Example 4-2. Confirmation of Produced Amounts of 1,3-Propanediol (1,3-PDO) and 3-Hydroxypropionic Acid (3-HP) of Transformed Strain Through High-Concentration Cell Culture

The single colony of Example 2-3 was inoculated to an LB liquid medium of the same composition as the LB liquid medium of Example 2-3, and was pre-cultured (seed culture) under the condition of 37° C. for 18 hours.

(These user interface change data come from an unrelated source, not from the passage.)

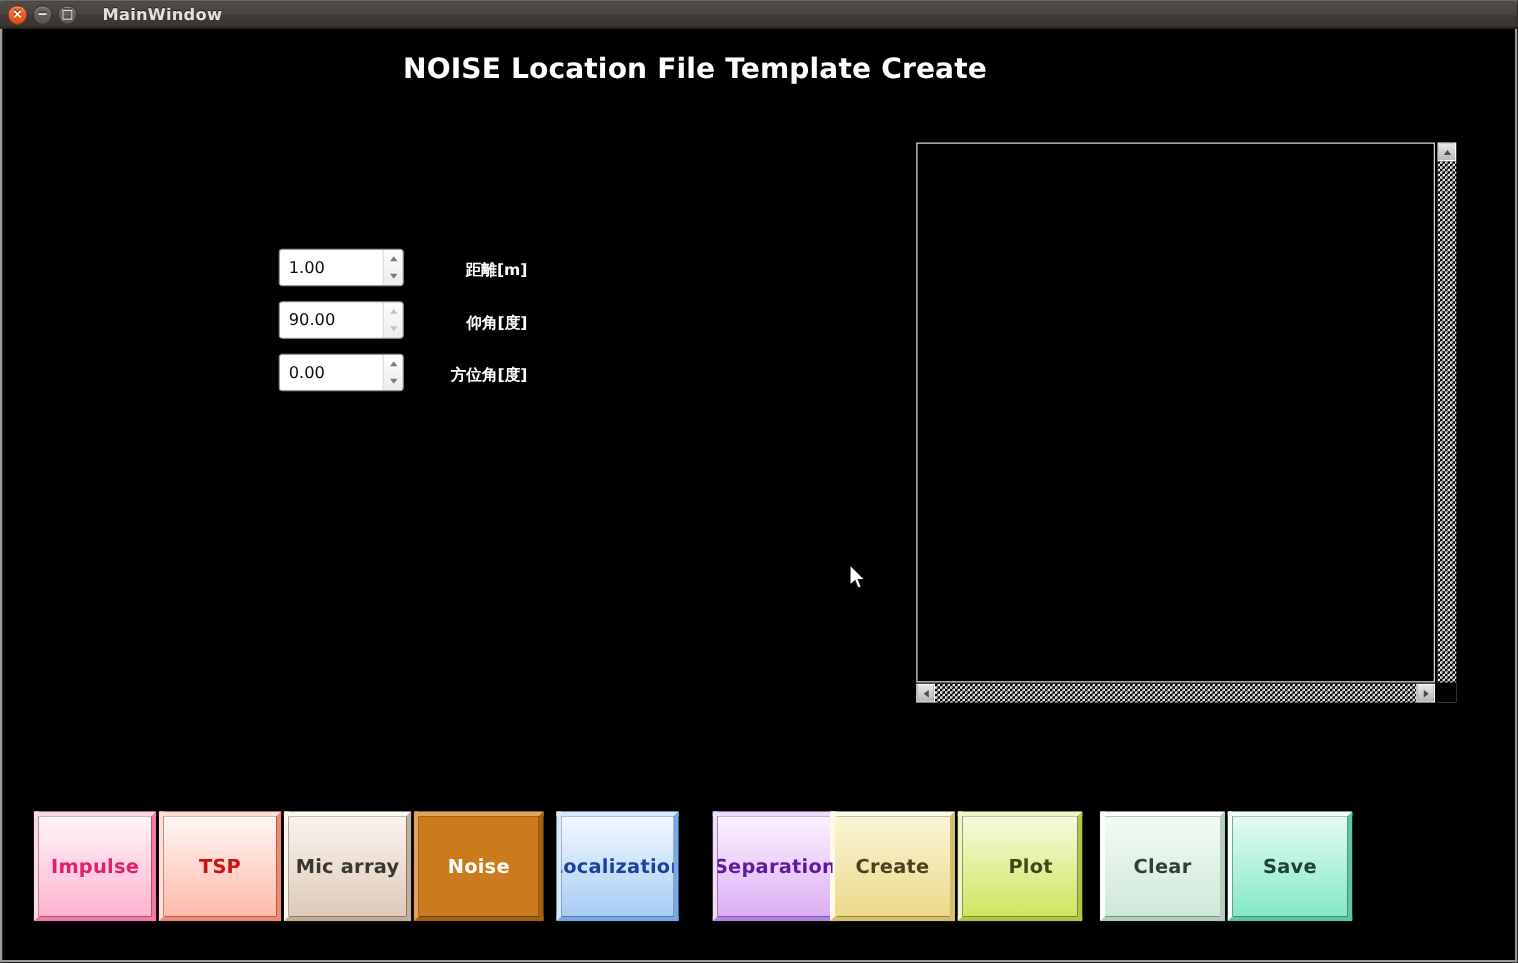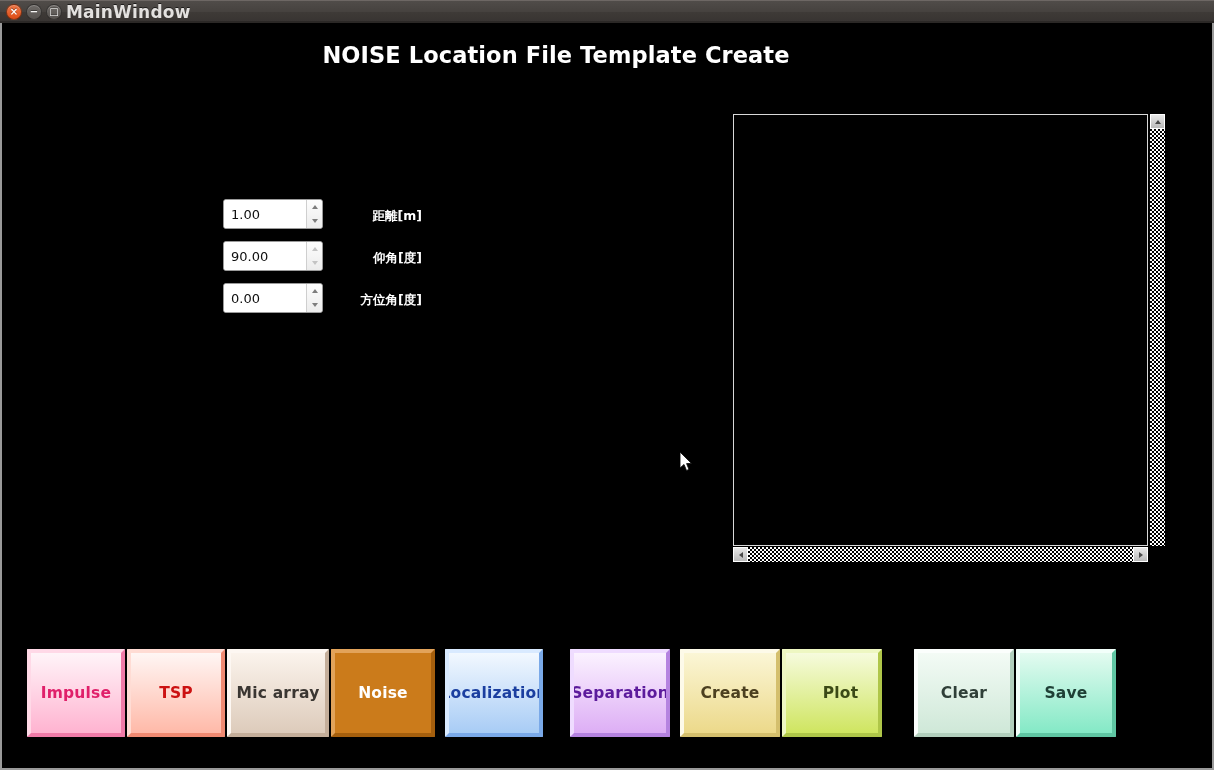"MainWindow" #wintitle { font-size: 17px -> 13px; margin-left: 4px -> 20px }
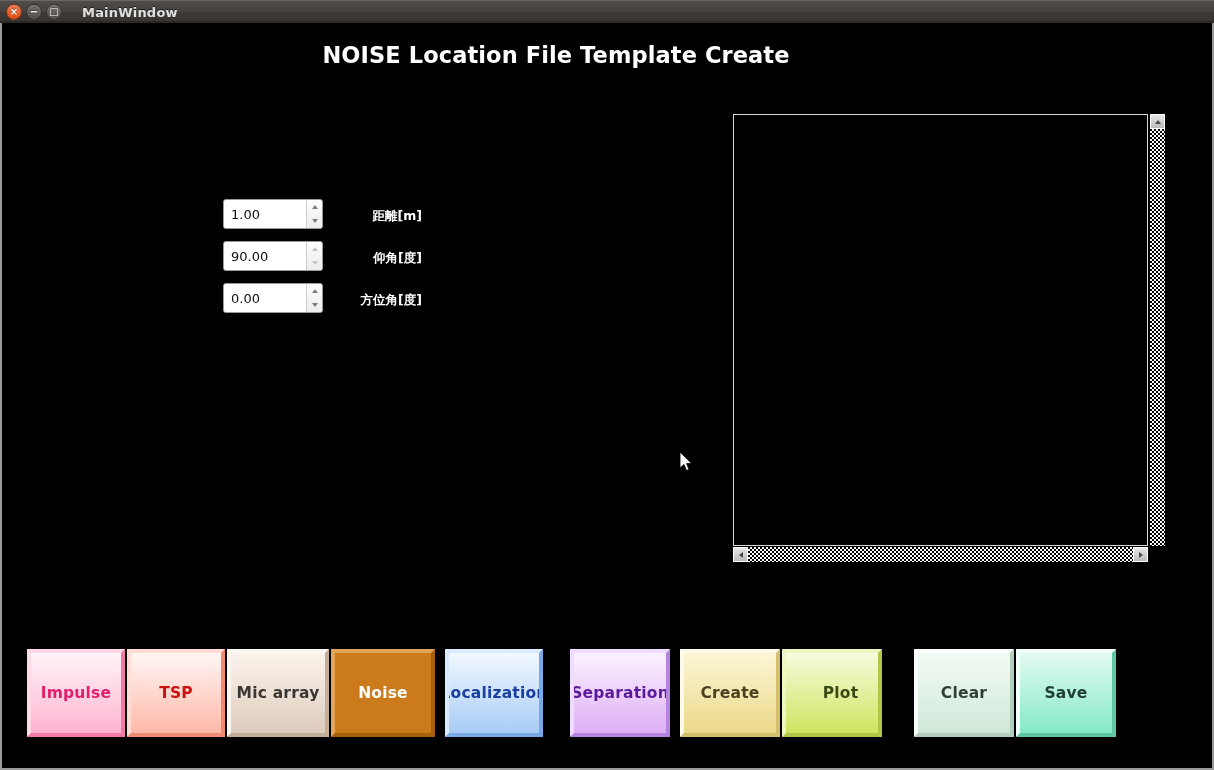"Create" div.bgroup { left: 678px -> 662px }
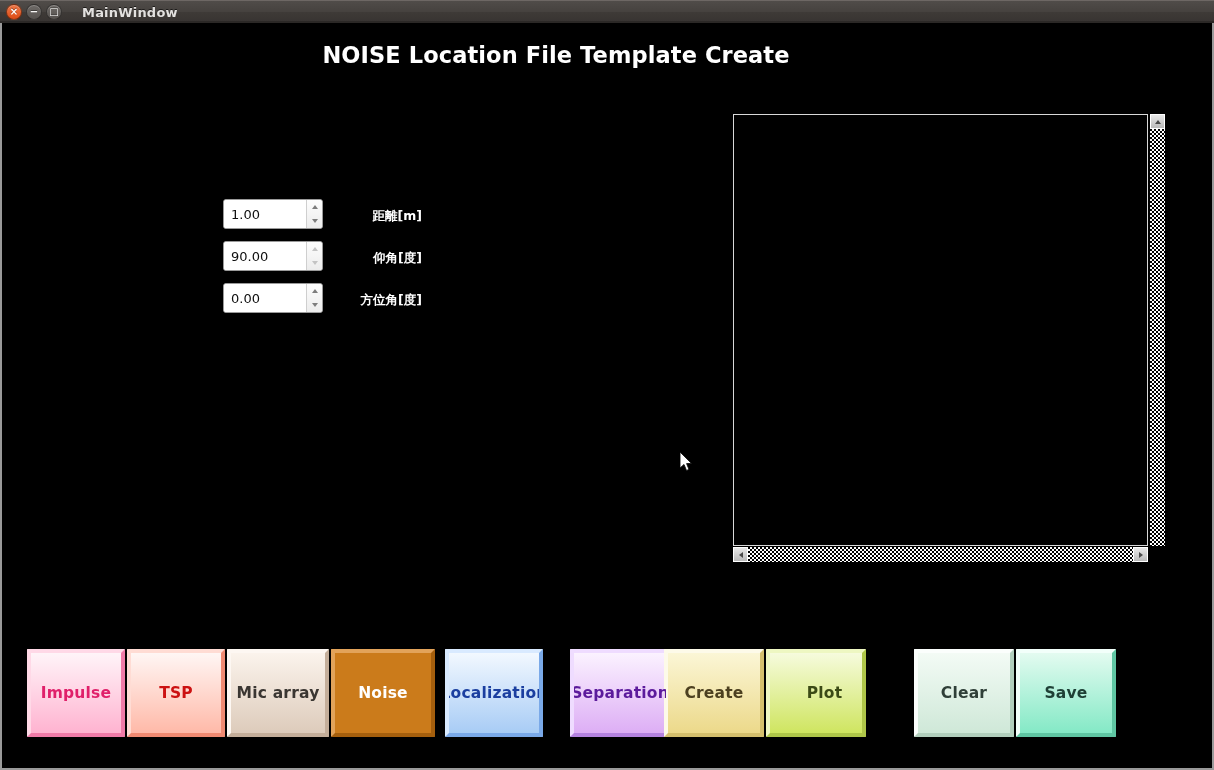"Clear" div.bgroup { left: 912px -> 878px }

Then, for high-concentration cell culture, in a 5 L fermenter, the pre-culture solution was inoculated to 2 L of a modified MR medium comprising 20 g/L glucose, 25 mg/L streptomycin, and 50 mg/L kanamycin (containing MgSO₄·7H₂O 0.8 g/L, (NH₄)₂HPO₄ 4 g/L, KH₂PO₄ 6.67 g/L and Citrate 0.8 g/L) in a 150 mL flask, and it was cultured under the conditions of 35° C., 500 rpm, pH 6.95 (adjusted using NH₄ (OH)). After exhausting the glucose comprised in the medium, Feeding Solution (comprising glucose 700 g/L, MgSO₄ 15 g/L, Trace metal 10 mL/1 L, 10× MR salt 100 mL/1 L, 25 mg/L streptomycin, and 50 mg/L kanamycin) was added at a speed of 40 mL/hr and it was cultured for 24 hours.

After high-concentration cell culture, for 3-HP production, the culture solution was inoculated to 2 L of a new MR medium (containing (NH₄)₂HPO₄ 4 g/L, KH₂PO₄ 6.67 g/L and Citrate 0.8 g/L) at initial O.D. 25 in the medium and 1 μM of Vitamin B₁₂ was added to produce 3-HP. Glucose 600 g/L Feeding Solution was added at a speed of 35 mL/hr, and Mg(OH)₂ was added to maintain the condition of pH 6.95.

After that, the produced amounts of 1,3-PDO and 3-HP were confirmed using HPLC by the substantially same method as Example 4-1 above, and the results were shown in FIG. 2 and Table 13. The yield was calculated by the following Equation 2.

Yield ⁢ ( % ) = ( Produced ⁢ amounts ⁢ of ⁢ 1 , 3 - PDO ⁢ and ⁢ 3 - HP ) / 
 ( amount ⁢ of ⁢ used ⁢ glucose ) * 100 [ Equation ⁢ 2 ]

	TABLE 13
	Type	Measured value

	1,3-PDO (g/L)	26
	3-HP (g/L)	26
	1,3-PDO productivity (g/L/hr)	1.45
	3-HP productivity (g/L/hr)	1.45
	Yield (%, g/g)	30

(In Table 13 above, the productivity means the total produced amount per hour)

As a result, the high 1,3-PDO and 3-HP produced amounts and productivity were confirmed, and it was confirmed that the yield was also high.